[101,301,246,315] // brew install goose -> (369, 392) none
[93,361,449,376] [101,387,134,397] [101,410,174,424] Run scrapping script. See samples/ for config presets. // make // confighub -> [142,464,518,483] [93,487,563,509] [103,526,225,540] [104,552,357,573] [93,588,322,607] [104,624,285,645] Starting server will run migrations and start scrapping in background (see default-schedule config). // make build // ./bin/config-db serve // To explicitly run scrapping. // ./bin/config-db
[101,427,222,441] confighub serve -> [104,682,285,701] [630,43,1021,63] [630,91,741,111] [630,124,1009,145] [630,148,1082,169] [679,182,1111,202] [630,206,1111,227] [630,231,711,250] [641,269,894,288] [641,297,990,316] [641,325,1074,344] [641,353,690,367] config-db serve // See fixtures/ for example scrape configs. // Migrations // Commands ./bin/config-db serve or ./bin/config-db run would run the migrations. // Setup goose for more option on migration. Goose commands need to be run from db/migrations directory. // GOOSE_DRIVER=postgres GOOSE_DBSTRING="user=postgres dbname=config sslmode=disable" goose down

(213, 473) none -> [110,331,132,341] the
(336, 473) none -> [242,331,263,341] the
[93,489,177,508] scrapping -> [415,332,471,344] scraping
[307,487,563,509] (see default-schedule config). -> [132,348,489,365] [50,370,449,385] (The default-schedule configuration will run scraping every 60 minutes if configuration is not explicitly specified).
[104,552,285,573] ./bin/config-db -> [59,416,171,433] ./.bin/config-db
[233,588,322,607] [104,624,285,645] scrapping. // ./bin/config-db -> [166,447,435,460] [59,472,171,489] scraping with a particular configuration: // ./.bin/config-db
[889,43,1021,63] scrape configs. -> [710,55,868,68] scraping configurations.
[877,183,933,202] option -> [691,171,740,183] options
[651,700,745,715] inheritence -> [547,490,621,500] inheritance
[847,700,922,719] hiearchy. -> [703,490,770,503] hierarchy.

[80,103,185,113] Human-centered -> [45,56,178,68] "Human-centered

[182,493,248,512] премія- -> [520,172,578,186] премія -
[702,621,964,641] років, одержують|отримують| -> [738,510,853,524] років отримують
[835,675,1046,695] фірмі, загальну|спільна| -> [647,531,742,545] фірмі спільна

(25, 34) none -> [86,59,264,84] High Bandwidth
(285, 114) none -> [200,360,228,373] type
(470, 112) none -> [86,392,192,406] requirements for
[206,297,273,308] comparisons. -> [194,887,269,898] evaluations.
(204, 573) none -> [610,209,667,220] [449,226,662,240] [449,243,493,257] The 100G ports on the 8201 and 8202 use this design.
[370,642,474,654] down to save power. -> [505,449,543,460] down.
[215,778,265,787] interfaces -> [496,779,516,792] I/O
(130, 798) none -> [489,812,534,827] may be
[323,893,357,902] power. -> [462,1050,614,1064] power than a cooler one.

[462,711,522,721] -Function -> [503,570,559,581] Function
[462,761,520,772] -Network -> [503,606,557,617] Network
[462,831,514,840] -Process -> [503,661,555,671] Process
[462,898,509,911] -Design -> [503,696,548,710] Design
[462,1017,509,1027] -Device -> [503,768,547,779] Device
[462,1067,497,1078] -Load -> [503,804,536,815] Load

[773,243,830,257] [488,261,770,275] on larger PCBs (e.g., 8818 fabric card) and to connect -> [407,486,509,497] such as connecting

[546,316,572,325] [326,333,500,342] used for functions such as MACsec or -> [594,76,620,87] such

^^^^^^^^

_GOAL OF THE EXERCISE:_ Retype all of the material. Each line must match exactly.

_EXERCISE RESPONSE:_
[101,301,246,315] // brew install goose -> (369, 392) none
[93,361,449,376] [101,387,134,397] [101,410,174,424] Run scrapping script. See samples/ for config presets. // make // confighub -> [142,464,518,483] [93,487,563,509] [103,526,225,540] [104,552,357,573] [93,588,322,607] [104,624,285,645] Starting server will run migrations and start scrapping in background (see default-schedule config). // make build // ./bin/config-db serve // To explicitly run scrapping. // ./bin/config-db
[101,427,222,441] confighub serve -> [104,682,285,701] [630,43,1021,63] [630,91,741,111] [630,124,1009,145] [630,148,1082,169] [679,182,1111,202] [630,206,1111,227] [630,231,711,250] [641,269,894,288] [641,297,990,316] [641,325,1074,344] [641,353,690,367] config-db serve // See fixtures/ for example scrape configs. // Migrations // Commands ./bin/config-db serve or ./bin/config-db run would run the migrations. // Setup goose for more option on migration. Goose commands need to be run from db/migrations directory. // GOOSE_DRIVER=postgres GOOSE_DBSTRING="user=postgres dbname=config sslmode=disable" goose down

(213, 473) none -> [110,331,132,341] the
(336, 473) none -> [242,331,263,341] the
[93,489,177,508] scrapping -> [415,332,471,344] scraping
[307,487,563,509] (see default-schedule config). -> [132,348,489,365] [50,370,449,385] (The default-schedule configuration will run scraping every 60 minutes if configuration is not explicitly specified).
[104,552,285,573] ./bin/config-db -> [59,416,171,433] ./.bin/config-db
[233,588,322,607] [104,624,285,645] scrapping. // ./bin/config-db -> [166,447,435,460] [59,472,171,489] scraping with a particular configuration: // ./.bin/config-db
[889,43,1021,63] scrape configs. -> [710,55,868,68] scraping configurations.
[877,183,933,202] option -> [691,171,740,183] options
[651,700,745,715] inheritence -> [547,490,621,500] inheritance
[847,700,922,719] hiearchy. -> [703,490,770,503] hierarchy.

[80,103,185,113] Human-centered -> [45,56,178,68] "Human-centered

[182,493,248,512] премія- -> [520,172,578,186] премія -
[702,621,964,641] років, одержують|отримують| -> [738,510,853,524] років отримують
[835,675,1046,695] фірмі, загальну|спільна| -> [647,531,742,545] фірмі спільна

(25, 34) none -> [86,59,264,84] High Bandwidth
(285, 114) none -> [200,360,228,373] type
(470, 112) none -> [86,392,192,406] requirements for
[206,297,273,308] comparisons. -> [194,887,269,898] evaluations.
(204, 573) none -> [610,209,667,220] [449,226,662,240] [449,243,493,257] The 100G ports on the 8201 and 8202 use this design.
[370,642,474,654] down to save power. -> [505,449,543,460] down.
[215,778,265,787] interfaces -> [496,779,516,792] I/O
(130, 798) none -> [489,812,534,827] may be
[323,893,357,902] power. -> [462,1050,614,1064] power than a cooler one.

[462,711,522,721] -Function -> [503,570,559,581] Function
[462,761,520,772] -Network -> [503,606,557,617] Network
[462,831,514,840] -Process -> [503,661,555,671] Process
[462,898,509,911] -Design -> [503,696,548,710] Design
[462,1017,509,1027] -Device -> [503,768,547,779] Device
[462,1067,497,1078] -Load -> [503,804,536,815] Load

[773,243,830,257] [488,261,770,275] on larger PCBs (e.g., 8818 fabric card) and to connect -> [407,486,509,497] such as connecting

[546,316,572,325] [326,333,500,342] used for functions such as MACsec or -> [594,76,620,87] such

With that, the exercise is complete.